### INPUT MATERIAL
# # # # # # #
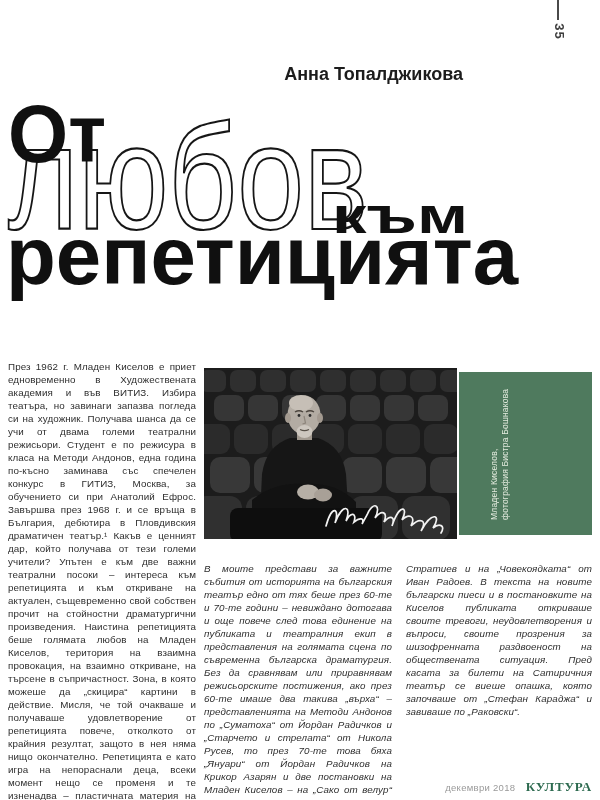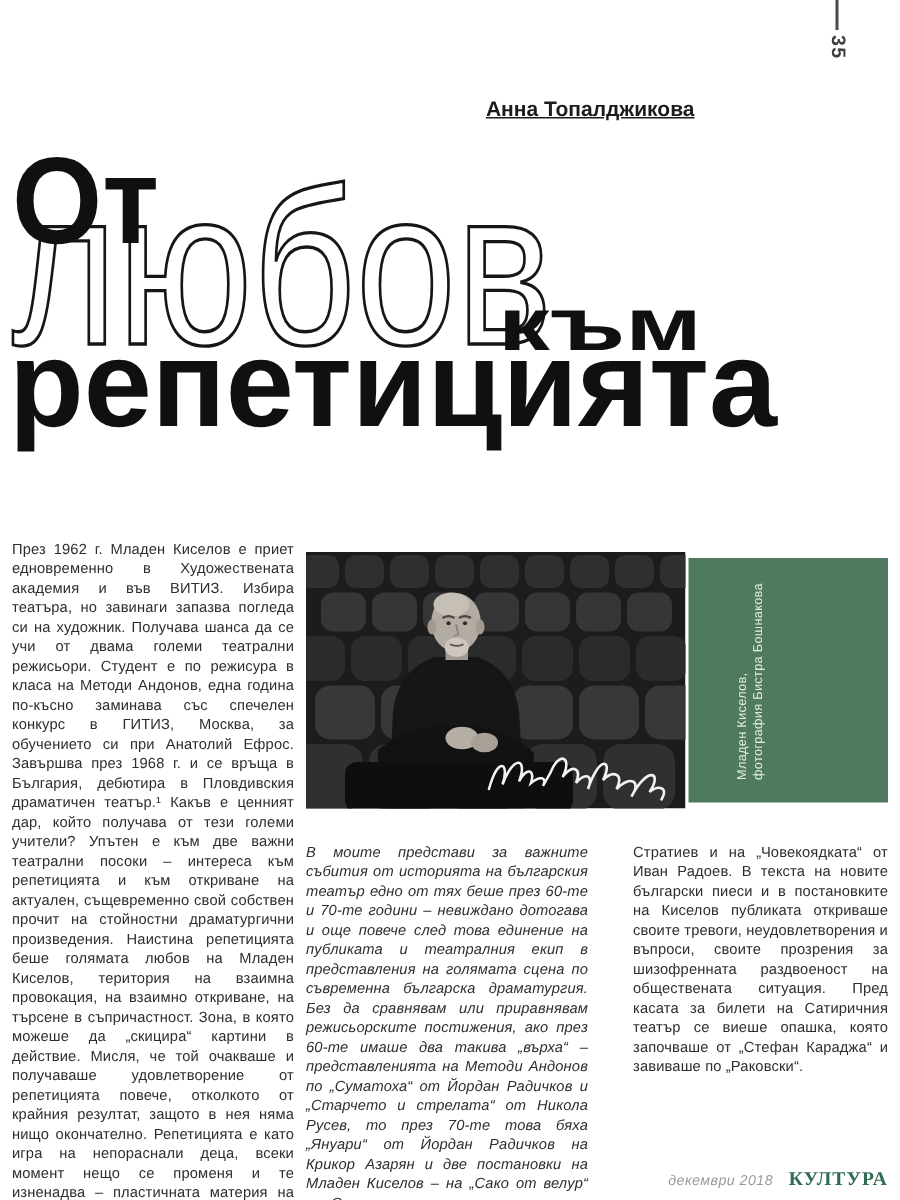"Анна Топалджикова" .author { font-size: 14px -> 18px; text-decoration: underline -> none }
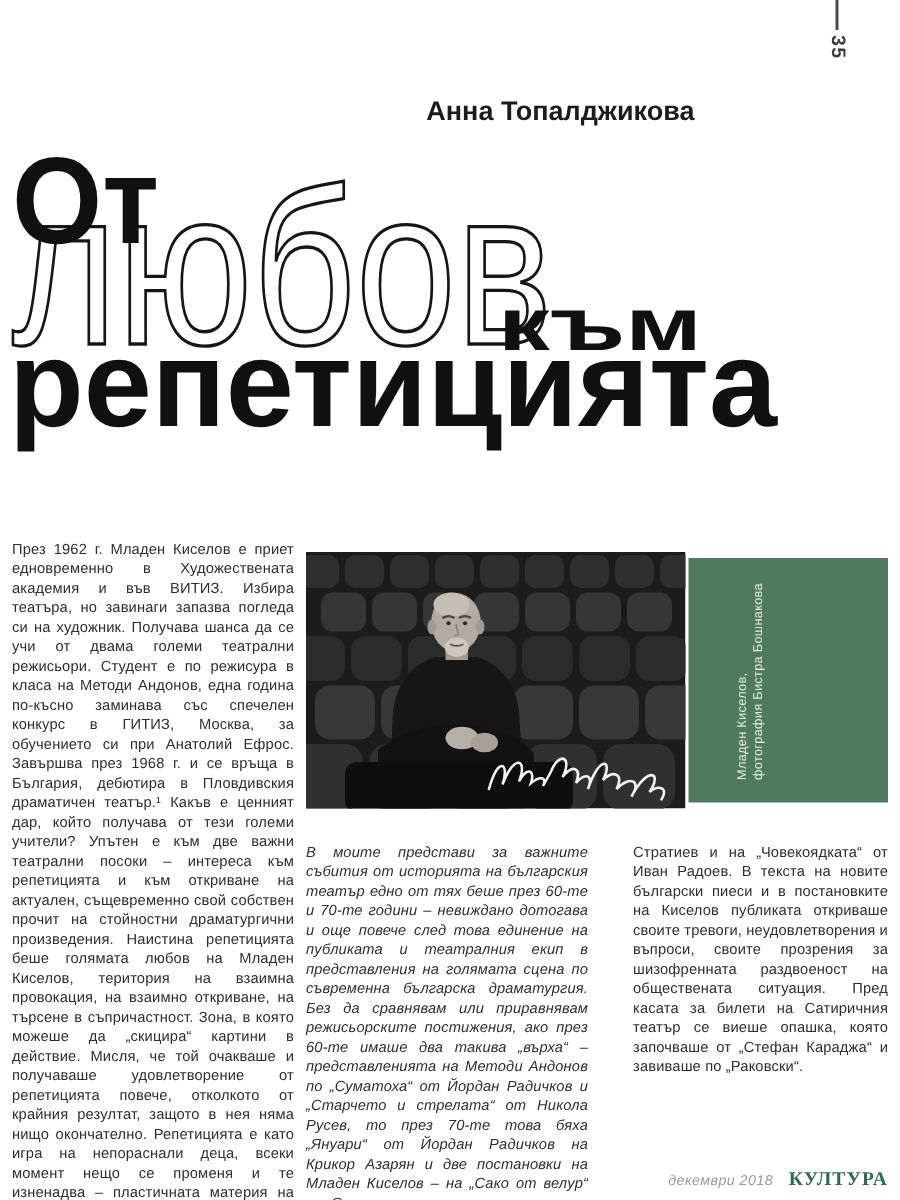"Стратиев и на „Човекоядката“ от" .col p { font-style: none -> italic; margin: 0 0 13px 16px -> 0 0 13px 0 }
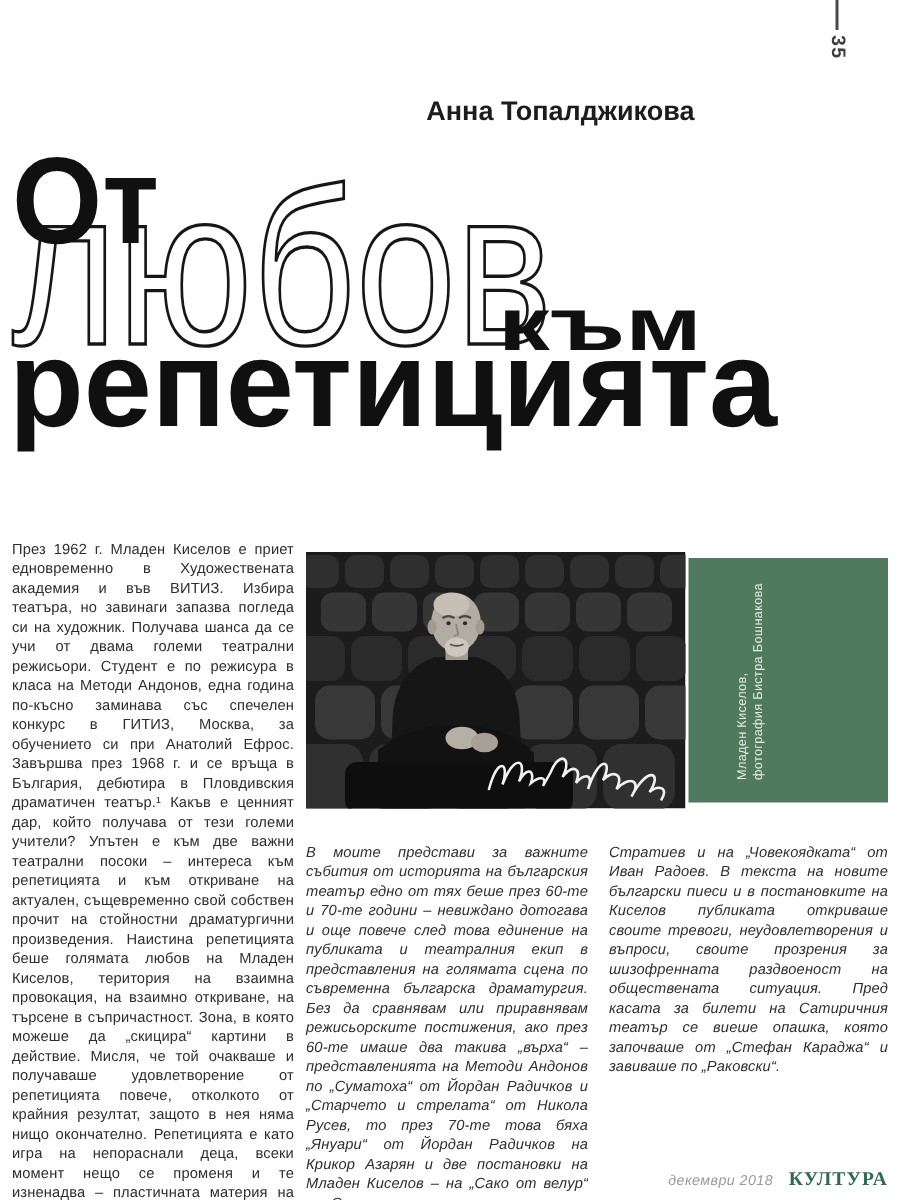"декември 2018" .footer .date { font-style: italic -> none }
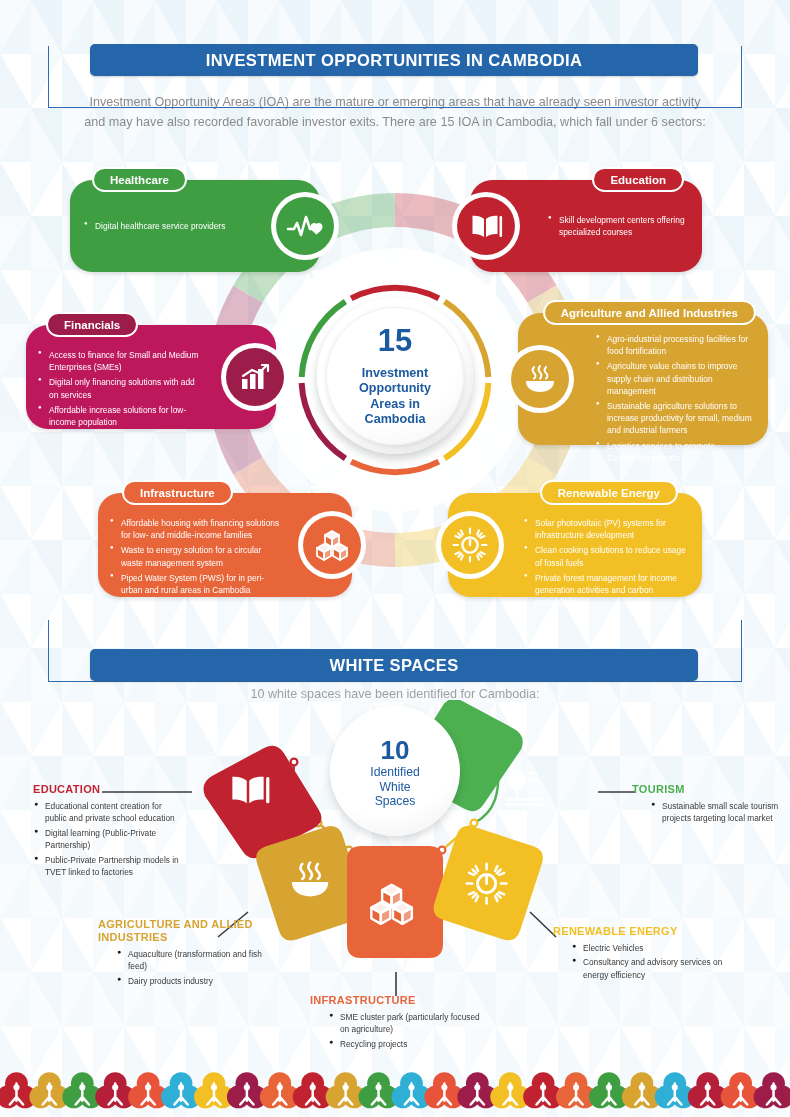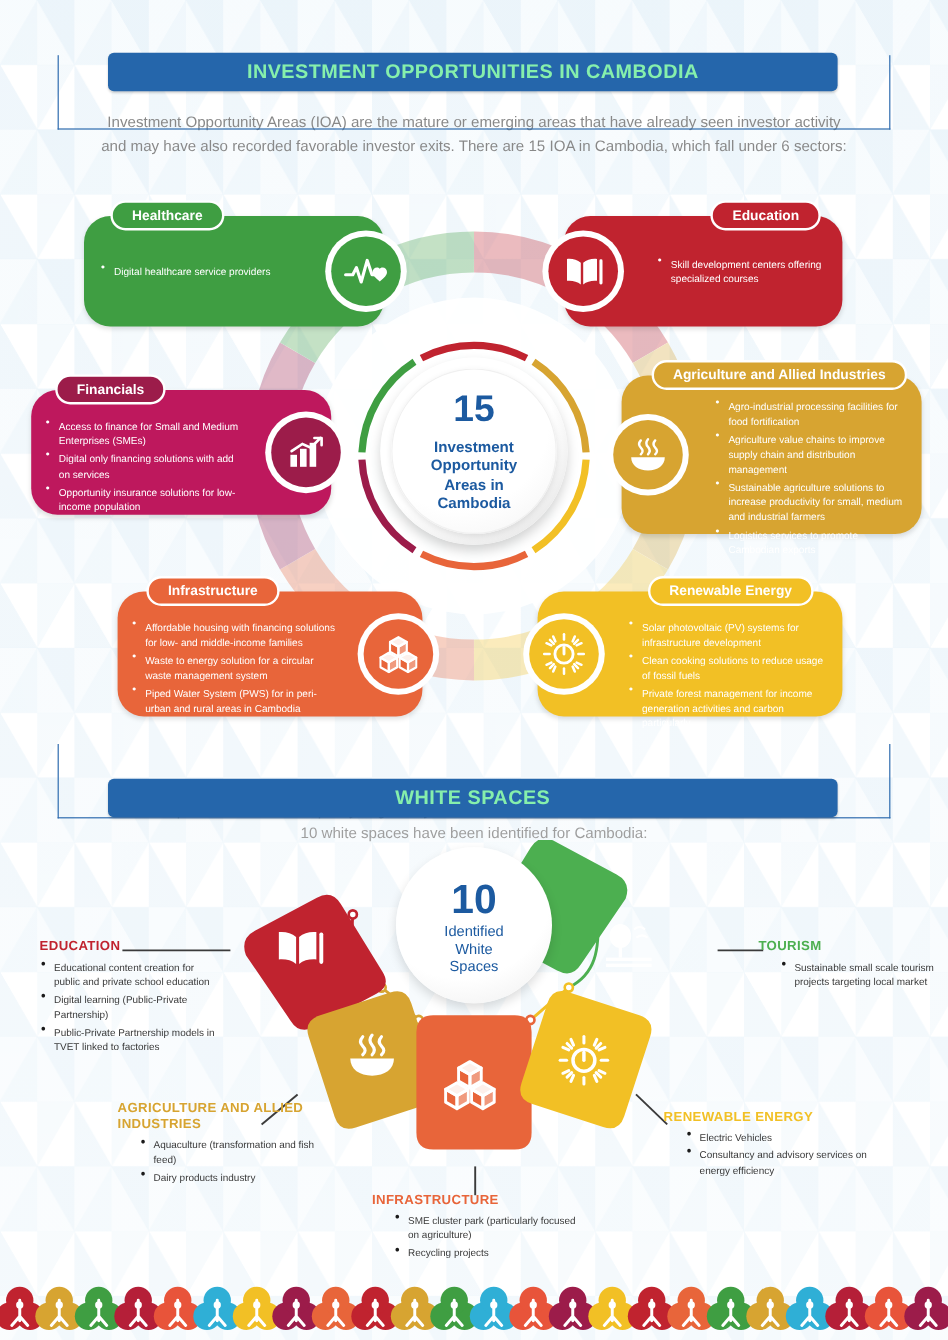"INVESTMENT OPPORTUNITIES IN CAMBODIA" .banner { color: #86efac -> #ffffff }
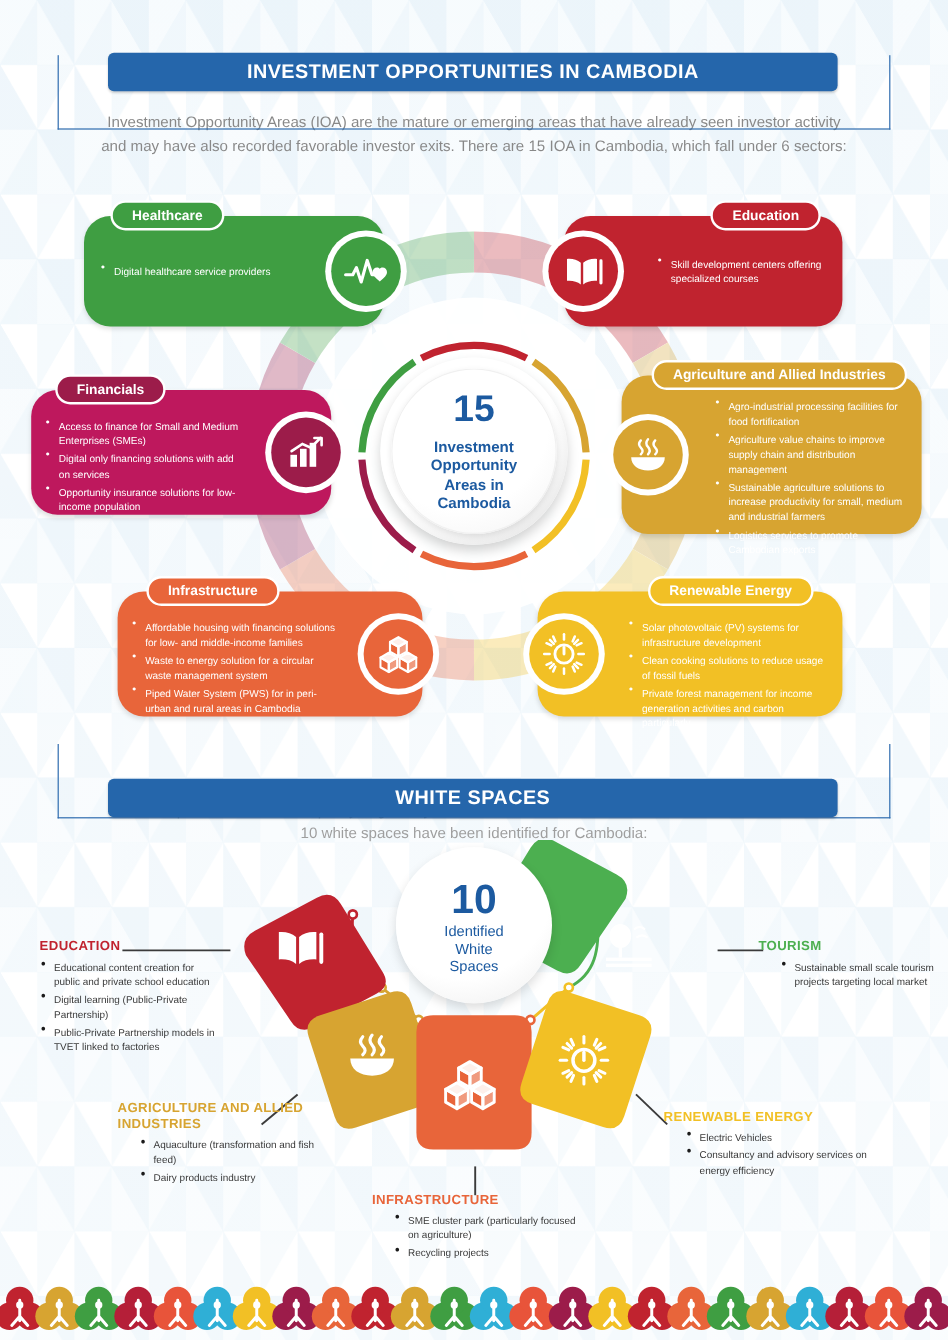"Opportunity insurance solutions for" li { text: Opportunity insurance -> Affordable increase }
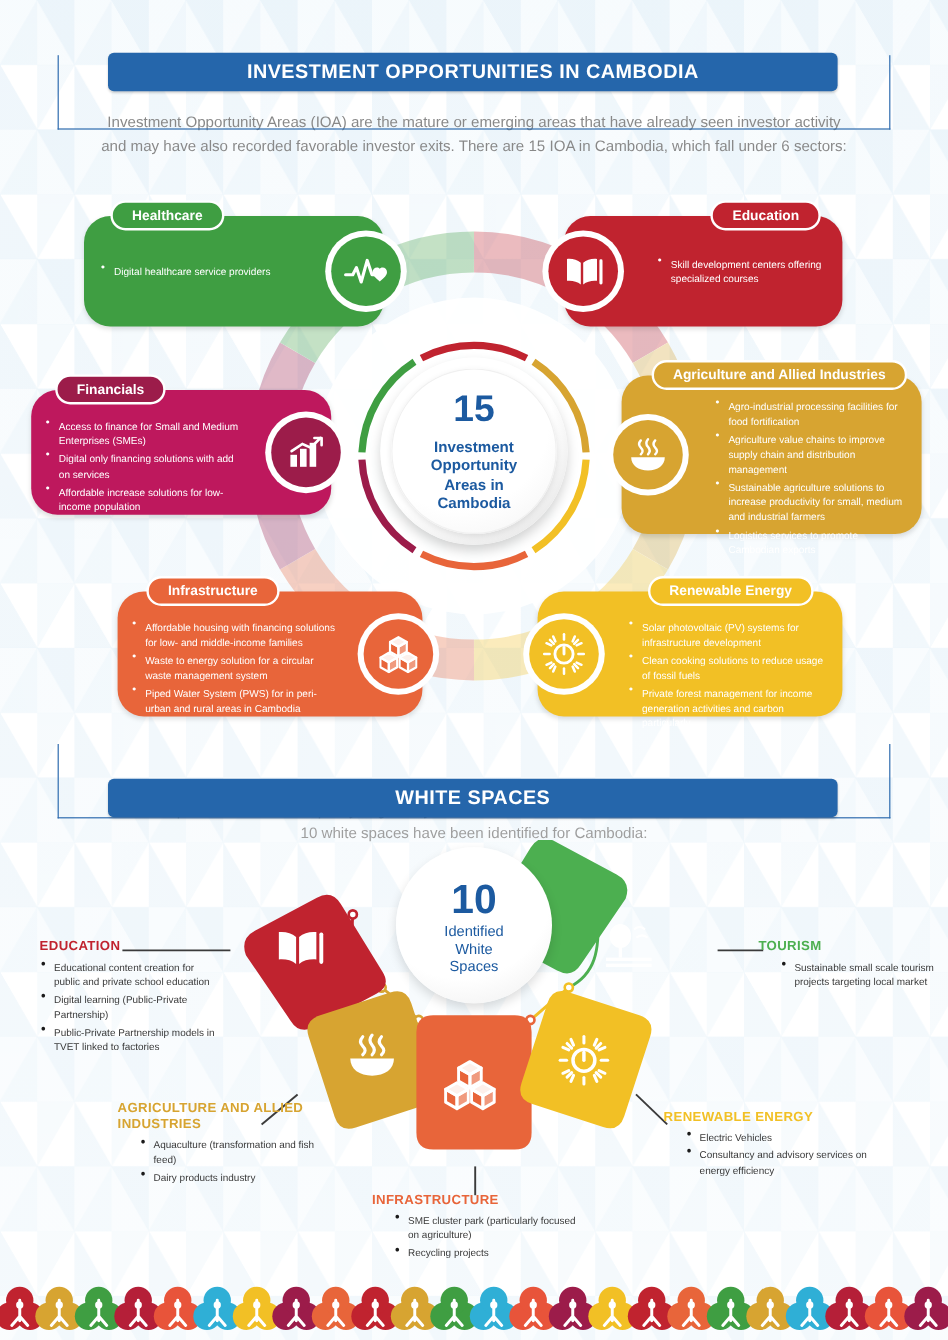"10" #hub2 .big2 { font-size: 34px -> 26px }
# # # # # # #
Return all of the data exactly as written, and drop the pictures.

"Анна Топалджикова" .author { font-size: 14px -> 18px; text-decoration: underline -> none }
"Стратиев и на „Човекоядката“ от" .col p { font-style: none -> italic; margin: 0 0 13px 16px -> 0 0 13px 0 }
"декември 2018" .footer .date { font-style: italic -> none }
"INVESTMENT OPPORTUNITIES IN CAMBODIA" .banner { color: #86efac -> #ffffff }
"Opportunity insurance solutions for" li { text: Opportunity insurance -> Affordable increase }
"10" #hub2 .big2 { font-size: 34px -> 26px }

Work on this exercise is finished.